Task brief ▸ Write out the opening lines of the data word for word, up to and including the line with "of market participants", and leave every picture and every later line out.

Itemized modification records:
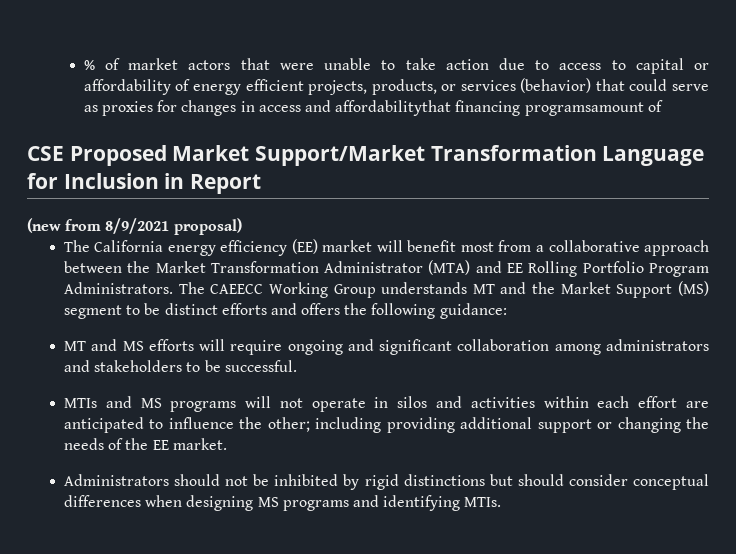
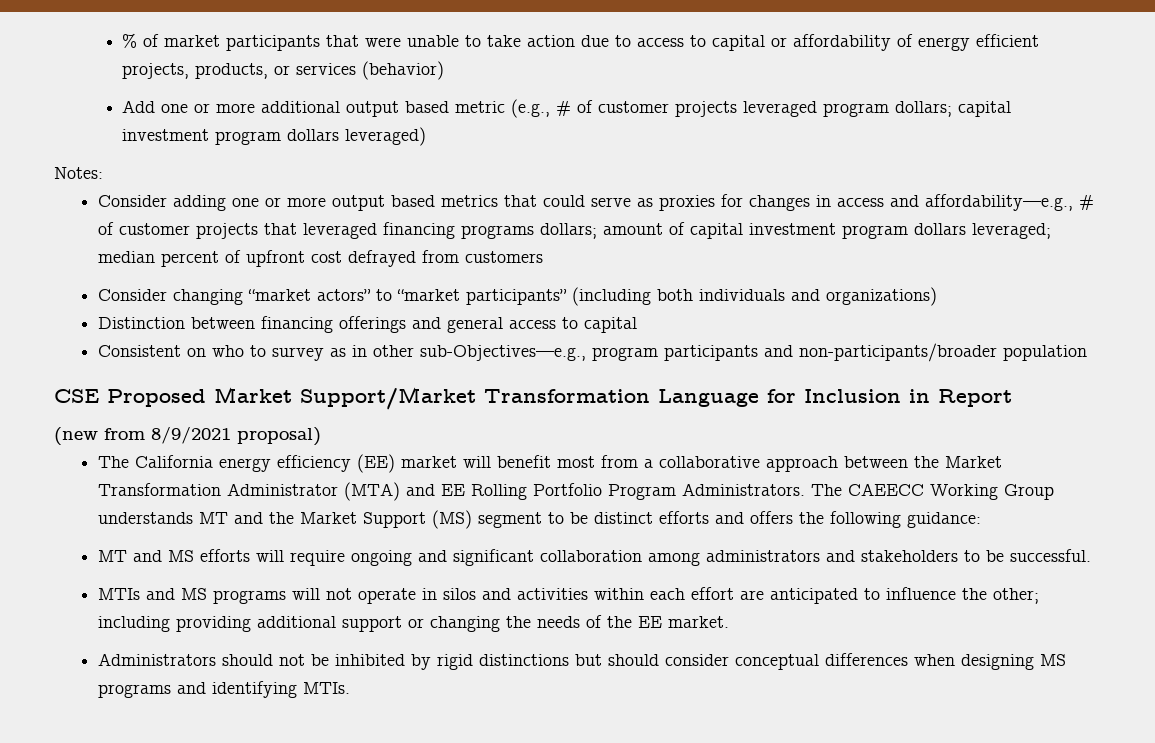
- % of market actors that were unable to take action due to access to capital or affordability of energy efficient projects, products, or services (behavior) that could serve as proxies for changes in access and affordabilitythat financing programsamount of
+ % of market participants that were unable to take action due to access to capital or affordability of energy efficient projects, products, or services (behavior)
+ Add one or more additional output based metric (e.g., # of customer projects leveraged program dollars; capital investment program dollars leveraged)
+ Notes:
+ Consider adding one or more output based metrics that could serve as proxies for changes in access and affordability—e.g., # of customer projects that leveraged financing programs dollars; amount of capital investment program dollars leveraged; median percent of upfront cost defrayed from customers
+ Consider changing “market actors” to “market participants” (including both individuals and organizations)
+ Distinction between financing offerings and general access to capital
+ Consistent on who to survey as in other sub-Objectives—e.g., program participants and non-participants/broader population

Exercise response ▸
- % of market actors that were unable to take action due to access to capital or affordability of energy efficient projects, products, or services (behavior) that could serve as proxies for changes in access and affordabilitythat financing programsamount of
+ % of market participants that were unable to take action due to access to capital or affordability of energy efficient projects, products, or services (behavior)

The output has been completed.